__Work required__
Check every line below for the word "offset" and copy each one that has it.

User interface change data

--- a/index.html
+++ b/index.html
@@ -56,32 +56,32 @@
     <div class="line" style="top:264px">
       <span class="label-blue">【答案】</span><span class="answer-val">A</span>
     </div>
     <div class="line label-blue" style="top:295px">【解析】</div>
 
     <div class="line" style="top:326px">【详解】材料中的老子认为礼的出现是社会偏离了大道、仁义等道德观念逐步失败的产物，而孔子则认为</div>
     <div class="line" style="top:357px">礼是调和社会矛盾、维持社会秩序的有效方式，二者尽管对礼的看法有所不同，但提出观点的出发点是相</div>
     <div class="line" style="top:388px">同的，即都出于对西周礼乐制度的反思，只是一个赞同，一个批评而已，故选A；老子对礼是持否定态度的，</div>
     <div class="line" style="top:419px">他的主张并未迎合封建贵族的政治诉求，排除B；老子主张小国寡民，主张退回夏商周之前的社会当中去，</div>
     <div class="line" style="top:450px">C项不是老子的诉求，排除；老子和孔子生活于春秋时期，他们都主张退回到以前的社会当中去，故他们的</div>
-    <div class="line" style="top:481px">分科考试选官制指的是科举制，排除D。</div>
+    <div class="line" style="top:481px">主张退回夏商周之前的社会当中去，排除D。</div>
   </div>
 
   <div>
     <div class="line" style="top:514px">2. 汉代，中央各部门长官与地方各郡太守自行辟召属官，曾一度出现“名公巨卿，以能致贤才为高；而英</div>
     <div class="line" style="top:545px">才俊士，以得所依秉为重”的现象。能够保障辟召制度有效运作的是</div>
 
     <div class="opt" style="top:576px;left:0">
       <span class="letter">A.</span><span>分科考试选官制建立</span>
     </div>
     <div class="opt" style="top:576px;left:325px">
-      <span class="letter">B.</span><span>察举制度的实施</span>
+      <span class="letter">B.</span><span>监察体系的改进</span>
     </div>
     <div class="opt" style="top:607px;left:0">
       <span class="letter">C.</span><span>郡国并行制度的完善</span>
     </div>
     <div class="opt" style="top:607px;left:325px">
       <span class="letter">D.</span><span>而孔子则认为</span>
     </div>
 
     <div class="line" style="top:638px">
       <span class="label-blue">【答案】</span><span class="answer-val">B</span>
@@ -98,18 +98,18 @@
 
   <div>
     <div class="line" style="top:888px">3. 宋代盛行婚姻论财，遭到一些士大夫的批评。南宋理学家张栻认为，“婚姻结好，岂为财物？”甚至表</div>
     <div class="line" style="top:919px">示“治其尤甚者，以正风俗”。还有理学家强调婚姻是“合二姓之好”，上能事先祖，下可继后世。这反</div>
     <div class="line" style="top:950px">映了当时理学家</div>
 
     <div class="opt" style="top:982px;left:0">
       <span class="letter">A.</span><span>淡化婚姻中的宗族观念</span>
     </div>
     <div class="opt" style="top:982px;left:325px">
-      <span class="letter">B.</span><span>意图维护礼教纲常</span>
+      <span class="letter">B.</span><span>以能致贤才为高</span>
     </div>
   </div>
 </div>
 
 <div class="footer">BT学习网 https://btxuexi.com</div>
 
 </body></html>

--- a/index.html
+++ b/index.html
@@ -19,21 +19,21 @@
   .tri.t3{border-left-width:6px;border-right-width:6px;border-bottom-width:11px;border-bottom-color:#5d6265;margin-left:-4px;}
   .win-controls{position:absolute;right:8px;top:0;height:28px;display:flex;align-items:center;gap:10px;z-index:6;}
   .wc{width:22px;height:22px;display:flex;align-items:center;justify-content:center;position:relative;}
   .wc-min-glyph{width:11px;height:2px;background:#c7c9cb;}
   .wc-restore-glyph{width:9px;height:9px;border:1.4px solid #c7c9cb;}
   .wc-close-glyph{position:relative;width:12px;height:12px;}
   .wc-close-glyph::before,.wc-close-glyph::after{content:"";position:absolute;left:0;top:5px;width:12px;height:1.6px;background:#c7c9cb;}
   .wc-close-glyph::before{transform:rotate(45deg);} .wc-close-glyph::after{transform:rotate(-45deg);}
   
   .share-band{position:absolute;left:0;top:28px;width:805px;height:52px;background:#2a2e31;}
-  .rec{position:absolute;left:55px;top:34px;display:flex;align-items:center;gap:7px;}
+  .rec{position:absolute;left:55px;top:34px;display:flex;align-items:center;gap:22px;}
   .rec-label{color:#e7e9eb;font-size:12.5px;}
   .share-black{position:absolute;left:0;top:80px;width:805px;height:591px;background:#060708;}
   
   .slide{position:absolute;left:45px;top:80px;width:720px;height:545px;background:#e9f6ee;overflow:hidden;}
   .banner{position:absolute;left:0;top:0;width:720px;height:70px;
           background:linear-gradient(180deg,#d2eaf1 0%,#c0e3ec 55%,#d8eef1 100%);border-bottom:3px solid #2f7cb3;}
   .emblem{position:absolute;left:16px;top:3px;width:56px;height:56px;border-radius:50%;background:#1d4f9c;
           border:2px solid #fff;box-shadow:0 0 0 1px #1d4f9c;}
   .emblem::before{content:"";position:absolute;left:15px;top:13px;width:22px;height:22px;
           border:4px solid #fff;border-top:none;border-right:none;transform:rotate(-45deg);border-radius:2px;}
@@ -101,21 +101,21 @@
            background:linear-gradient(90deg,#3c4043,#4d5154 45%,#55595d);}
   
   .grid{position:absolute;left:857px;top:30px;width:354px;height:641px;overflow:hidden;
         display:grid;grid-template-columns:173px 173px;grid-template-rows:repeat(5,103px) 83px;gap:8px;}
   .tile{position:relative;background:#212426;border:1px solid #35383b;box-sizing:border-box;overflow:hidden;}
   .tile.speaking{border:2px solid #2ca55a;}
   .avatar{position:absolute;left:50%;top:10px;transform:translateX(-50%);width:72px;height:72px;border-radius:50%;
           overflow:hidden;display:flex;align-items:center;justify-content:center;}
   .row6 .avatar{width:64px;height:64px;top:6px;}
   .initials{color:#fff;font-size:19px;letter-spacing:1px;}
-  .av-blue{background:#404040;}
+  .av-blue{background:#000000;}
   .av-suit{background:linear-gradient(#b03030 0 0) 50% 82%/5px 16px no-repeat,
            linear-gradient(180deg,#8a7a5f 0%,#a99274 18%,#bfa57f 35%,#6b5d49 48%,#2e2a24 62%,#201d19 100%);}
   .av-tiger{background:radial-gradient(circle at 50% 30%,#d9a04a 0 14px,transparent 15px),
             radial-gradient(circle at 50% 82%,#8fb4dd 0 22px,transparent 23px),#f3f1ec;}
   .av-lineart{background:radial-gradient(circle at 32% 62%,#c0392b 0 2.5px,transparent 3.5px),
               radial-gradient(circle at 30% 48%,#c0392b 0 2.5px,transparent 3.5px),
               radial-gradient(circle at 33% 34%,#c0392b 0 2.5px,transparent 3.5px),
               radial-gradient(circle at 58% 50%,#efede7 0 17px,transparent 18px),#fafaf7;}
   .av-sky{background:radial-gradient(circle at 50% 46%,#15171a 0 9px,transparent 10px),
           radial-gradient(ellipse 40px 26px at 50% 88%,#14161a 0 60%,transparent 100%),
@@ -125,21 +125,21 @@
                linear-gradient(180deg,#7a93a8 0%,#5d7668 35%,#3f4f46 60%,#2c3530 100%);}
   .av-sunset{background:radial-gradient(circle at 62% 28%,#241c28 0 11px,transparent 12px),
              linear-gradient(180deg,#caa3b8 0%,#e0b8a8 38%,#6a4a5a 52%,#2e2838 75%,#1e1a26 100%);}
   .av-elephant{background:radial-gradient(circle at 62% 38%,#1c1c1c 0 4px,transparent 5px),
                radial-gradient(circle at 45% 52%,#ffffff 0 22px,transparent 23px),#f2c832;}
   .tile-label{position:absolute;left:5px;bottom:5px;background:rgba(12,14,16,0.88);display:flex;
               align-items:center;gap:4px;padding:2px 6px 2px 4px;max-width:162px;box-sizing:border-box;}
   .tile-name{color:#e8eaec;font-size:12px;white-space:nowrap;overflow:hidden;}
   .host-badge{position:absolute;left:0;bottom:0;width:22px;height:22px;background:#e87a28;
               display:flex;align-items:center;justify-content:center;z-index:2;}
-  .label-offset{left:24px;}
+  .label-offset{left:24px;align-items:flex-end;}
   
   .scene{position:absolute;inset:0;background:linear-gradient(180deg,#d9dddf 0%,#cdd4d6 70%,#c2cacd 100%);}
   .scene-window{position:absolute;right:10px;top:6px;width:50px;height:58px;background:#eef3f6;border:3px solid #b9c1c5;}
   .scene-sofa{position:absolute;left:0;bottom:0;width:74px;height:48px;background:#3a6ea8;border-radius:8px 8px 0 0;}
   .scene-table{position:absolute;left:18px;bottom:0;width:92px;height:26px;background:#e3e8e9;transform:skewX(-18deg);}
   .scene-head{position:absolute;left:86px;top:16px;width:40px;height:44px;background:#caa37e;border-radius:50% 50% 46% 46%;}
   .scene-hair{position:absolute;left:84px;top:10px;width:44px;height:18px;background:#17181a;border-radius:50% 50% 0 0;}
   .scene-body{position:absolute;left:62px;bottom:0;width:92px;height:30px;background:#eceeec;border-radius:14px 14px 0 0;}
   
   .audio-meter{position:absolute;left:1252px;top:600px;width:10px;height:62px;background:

__Answer to this problem__
-  .label-offset{left:24px;}
+  .label-offset{left:24px;align-items:flex-end;}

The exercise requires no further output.